━━━ Dataset ━━━
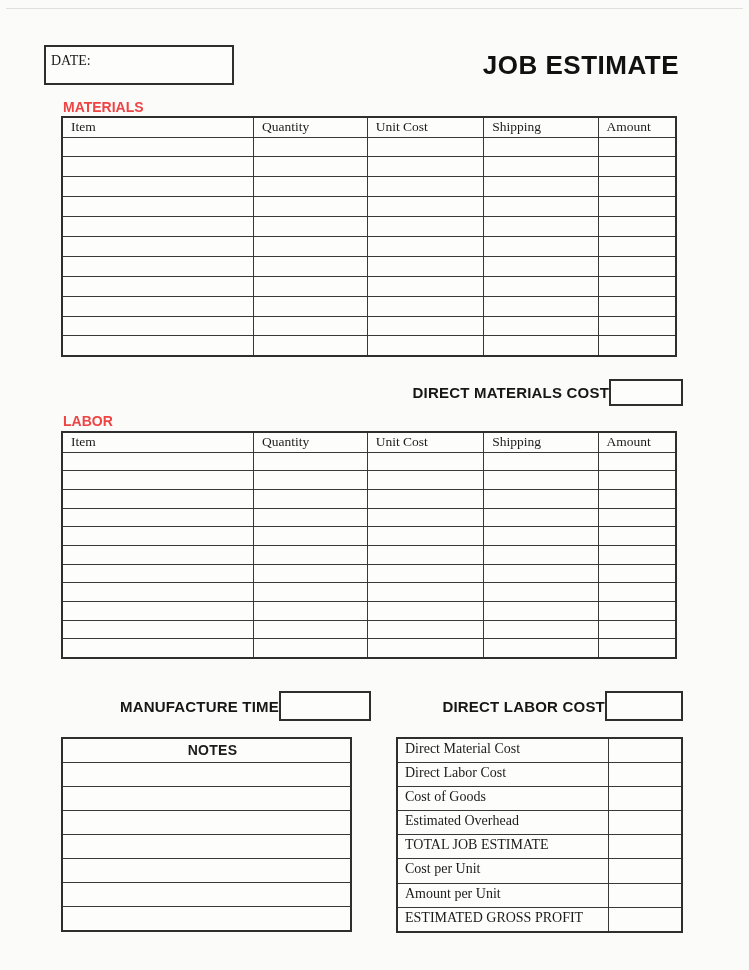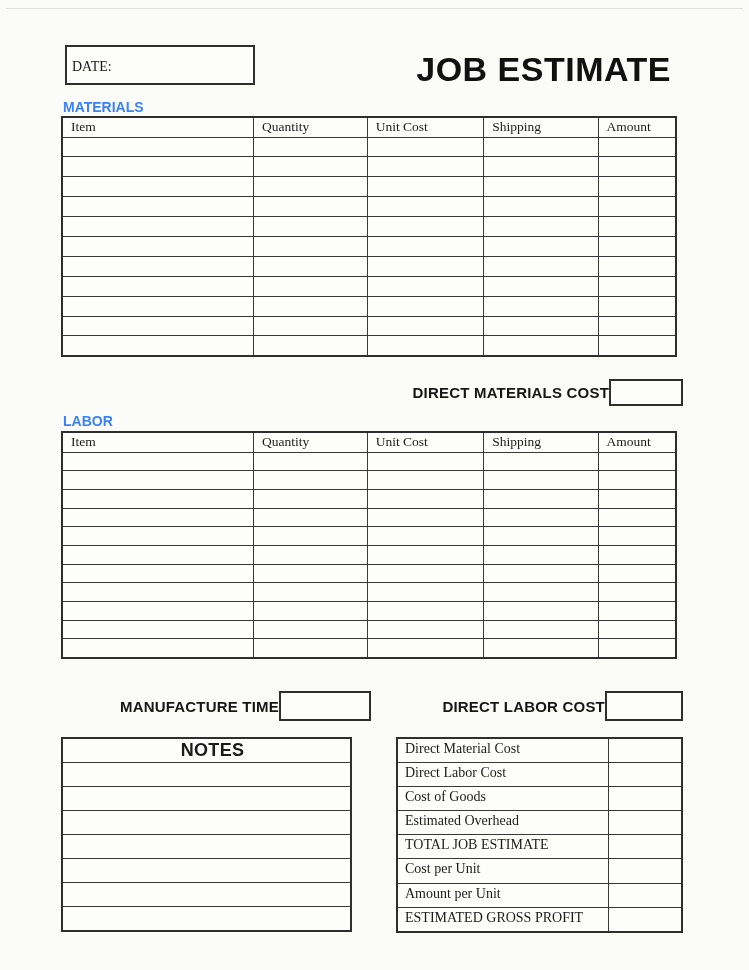"DATE:" .date-box { left: 65px -> 44px; padding: 12px 5px -> 6px 5px }
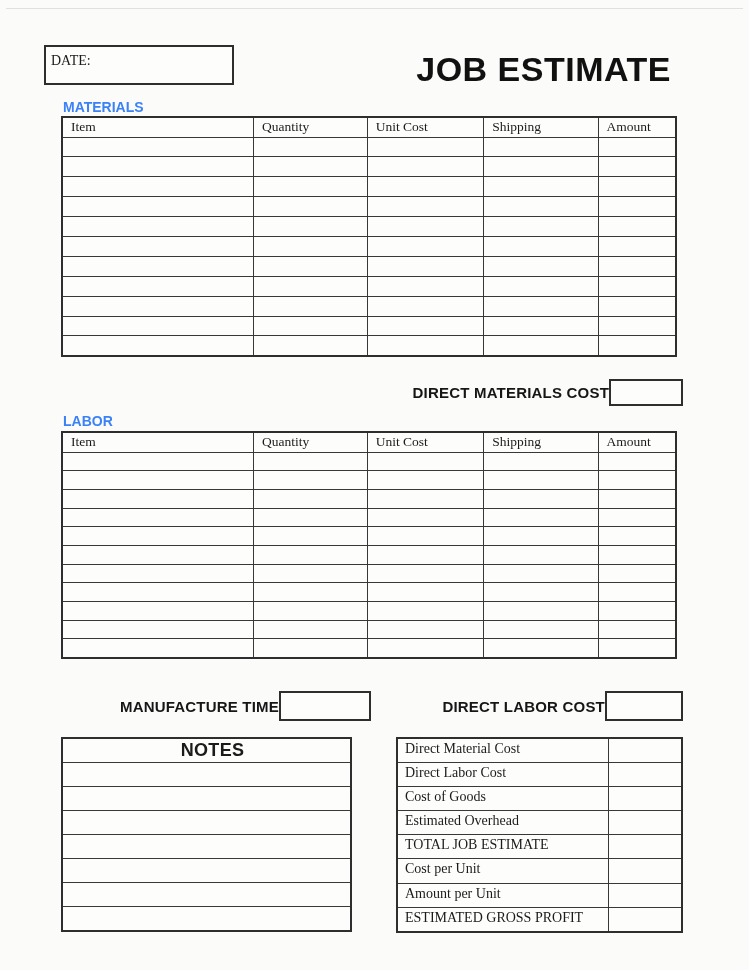"JOB ESTIMATE" .page-title { font-size: 34px -> 26px; right: 78px -> 70px }
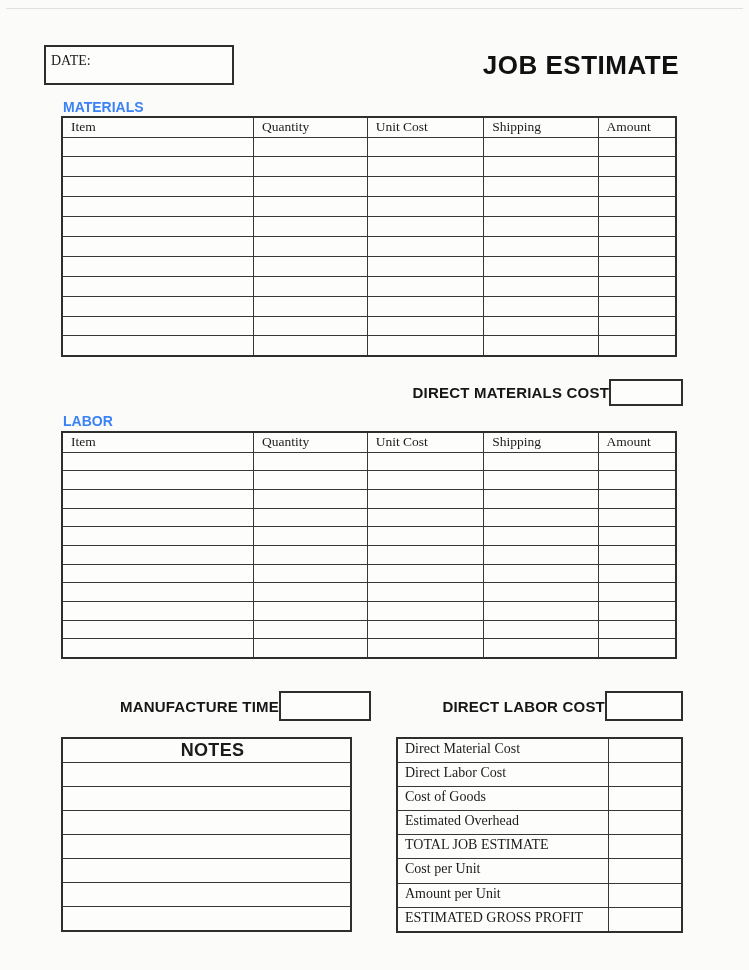"MATERIALS" .section-label { color: #3b82f6 -> #ef4444 }
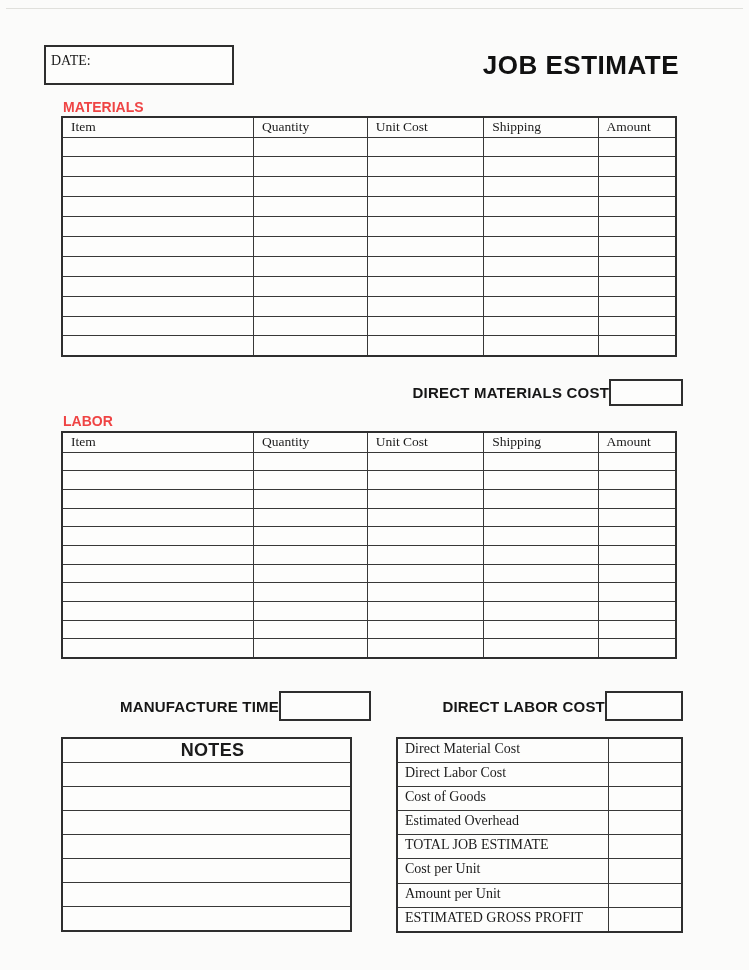"NOTES" #notes-table th { font-size: 18px -> 14px }
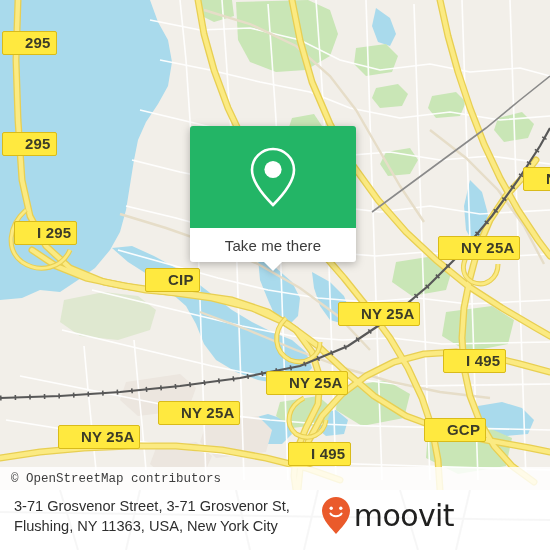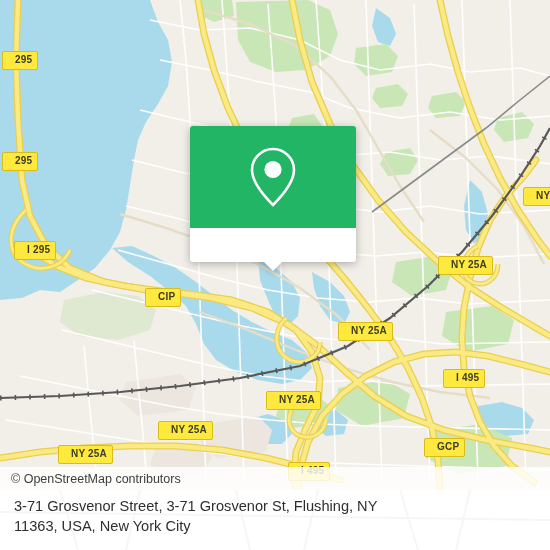"295" .shield { font-size: 10px -> 15px; margin-top: 20px -> none; padding: 3px 5px 4px 12px -> 3px 5px 4px 22px }
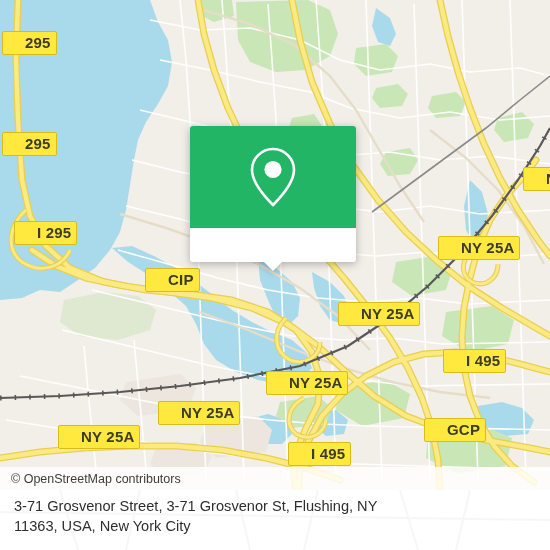"Take me there" span { html: none -> <span>Take me there</span> }
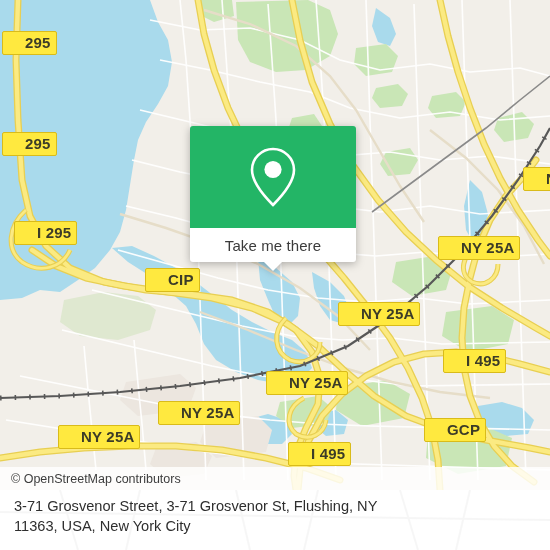"© OpenStreetMap contributors" #attribution-text { font-family: Liberation Sans, sans-serif -> Liberation Mono, monospace }
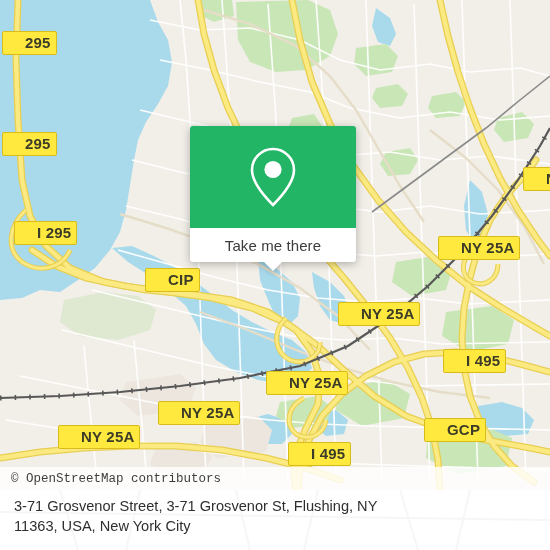"3-71 Grosvenor Street, 3-71 Grosvenor" #footer-inner { justify-content: flex-start -> center }
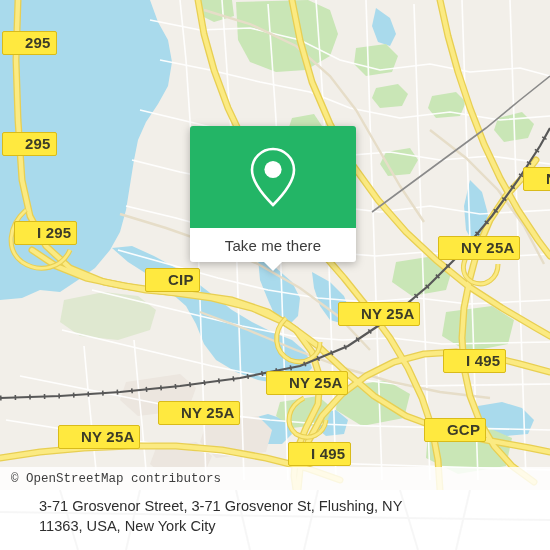"moovit" div { html: none -> <div> <svg> <path></path> <circle></circle> <circle></circle> <path></path> </svg> <span>moovit</span> </div> }
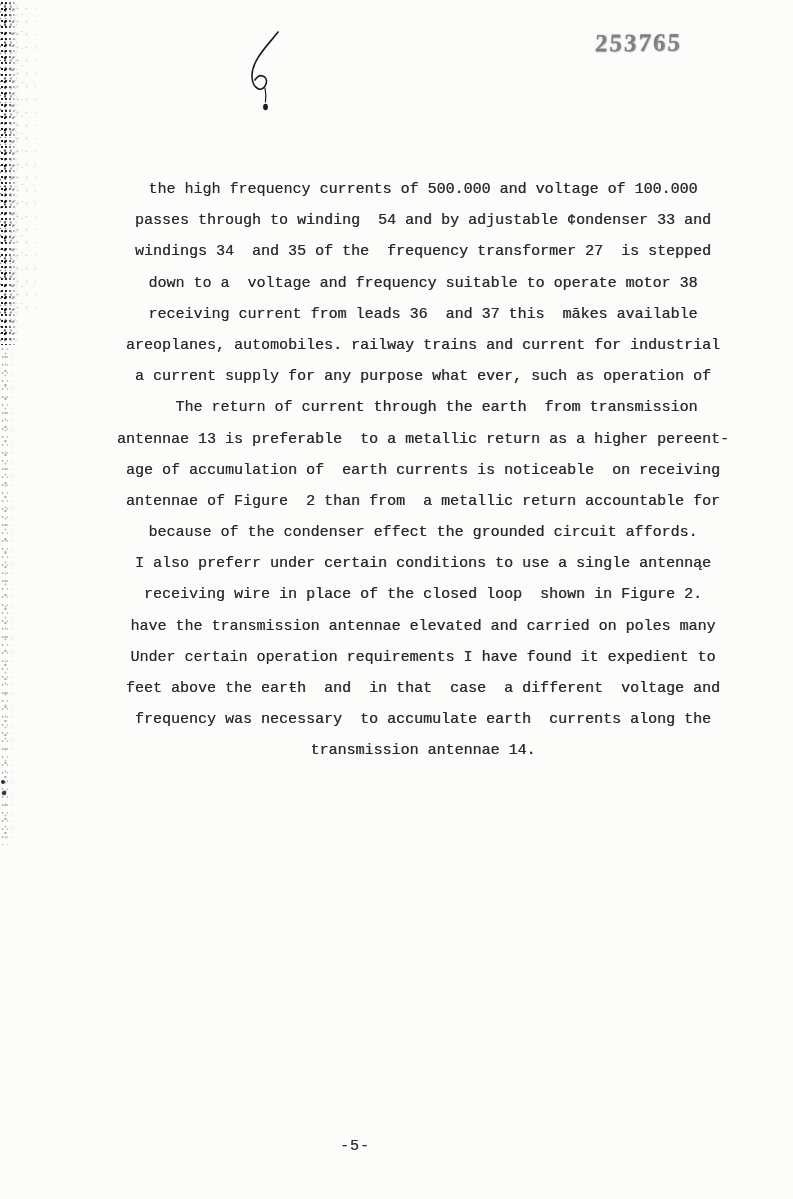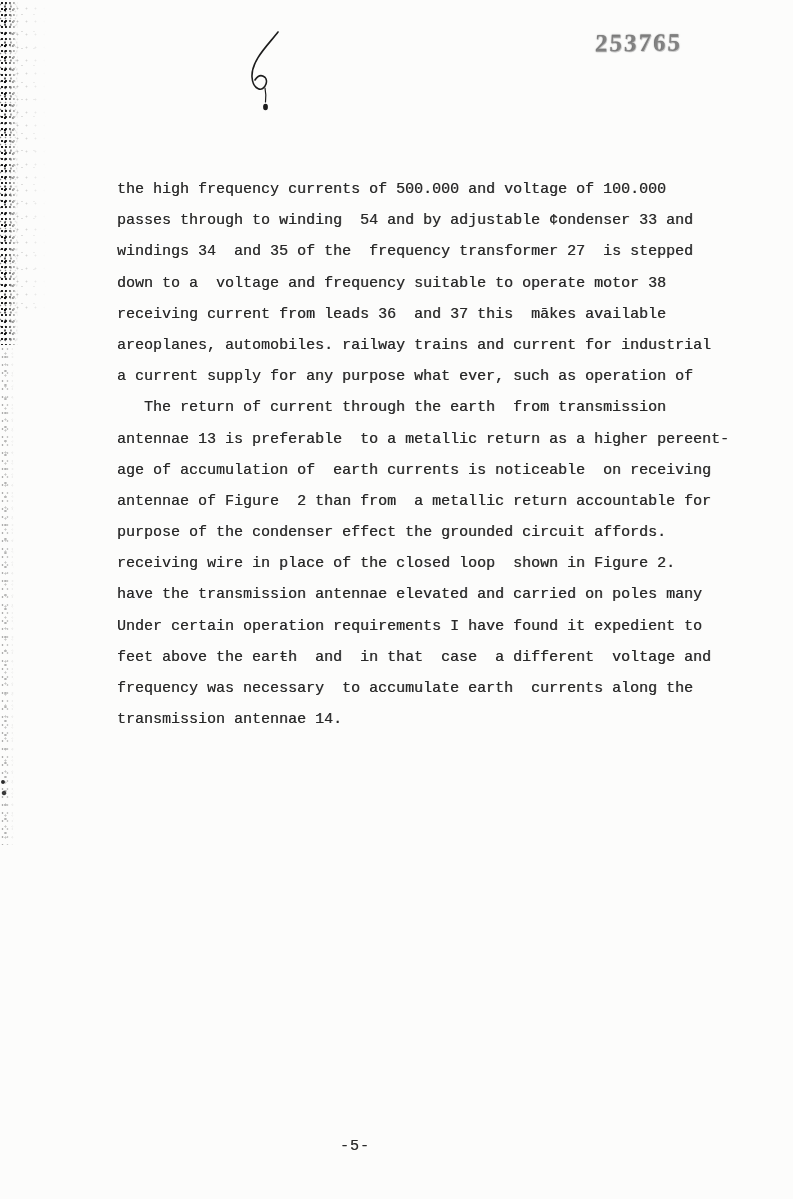"the high frequency currents of" .body-text { text-align: none -> center }
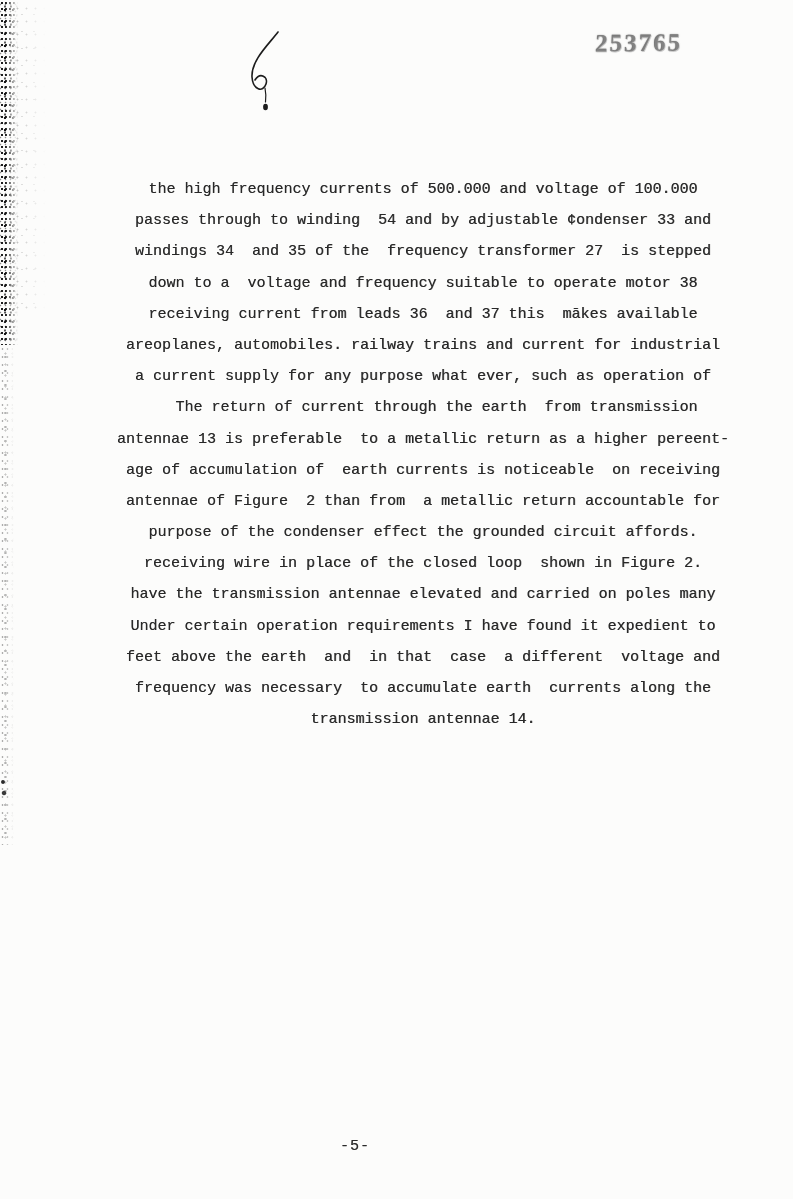"purpose of the condenser effect" div.line { text: purpose -> because }
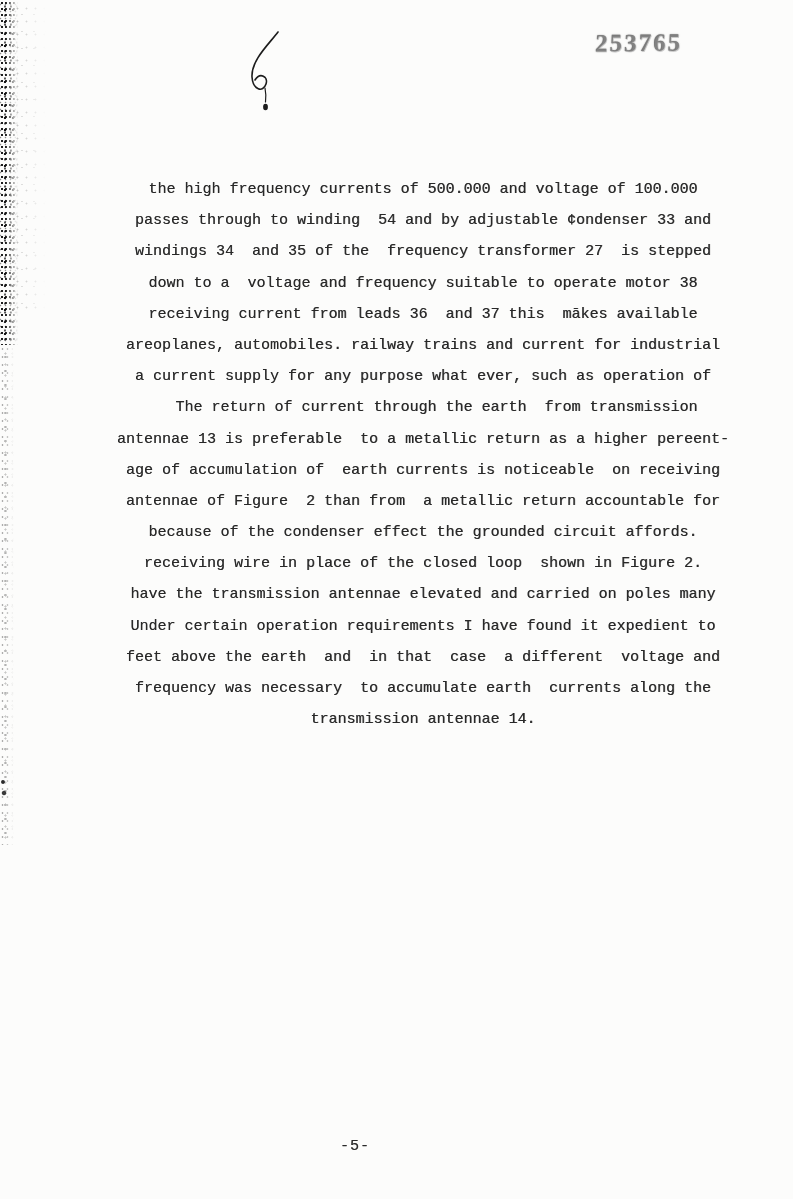"I also preferr under certain" div.line { html: none -> <div>I also preferr under certain conditions to use a single antennąe</div> }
━━━
▸ **Your instructions**:
Make an exact copy of every record, pictures excluded.

▸ **Your solution**:
"DATE:" .date-box { left: 65px -> 44px; padding: 12px 5px -> 6px 5px }
"JOB ESTIMATE" .page-title { font-size: 34px -> 26px; right: 78px -> 70px }
"MATERIALS" .section-label { color: #3b82f6 -> #ef4444 }
"NOTES" #notes-table th { font-size: 18px -> 14px }
"295" .shield { font-size: 10px -> 15px; margin-top: 20px -> none; padding: 3px 5px 4px 12px -> 3px 5px 4px 22px }
"Take me there" span { html: none -> <span>Take me there</span> }
"© OpenStreetMap contributors" #attribution-text { font-family: Liberation Sans, sans-serif -> Liberation Mono, monospace }
"3-71 Grosvenor Street, 3-71 Grosvenor" #footer-inner { justify-content: flex-start -> center }
"moovit" div { html: none -> <div> <svg> <path></path> <circle></circle> <circle></circle> <path></path> </svg> <span>moovit</span> </div> }
"the high frequency currents of" .body-text { text-align: none -> center }
"purpose of the condenser effect" div.line { text: purpose -> because }
"I also preferr under certain" div.line { html: none -> <div>I also preferr under certain conditions to use a single antennąe</div> }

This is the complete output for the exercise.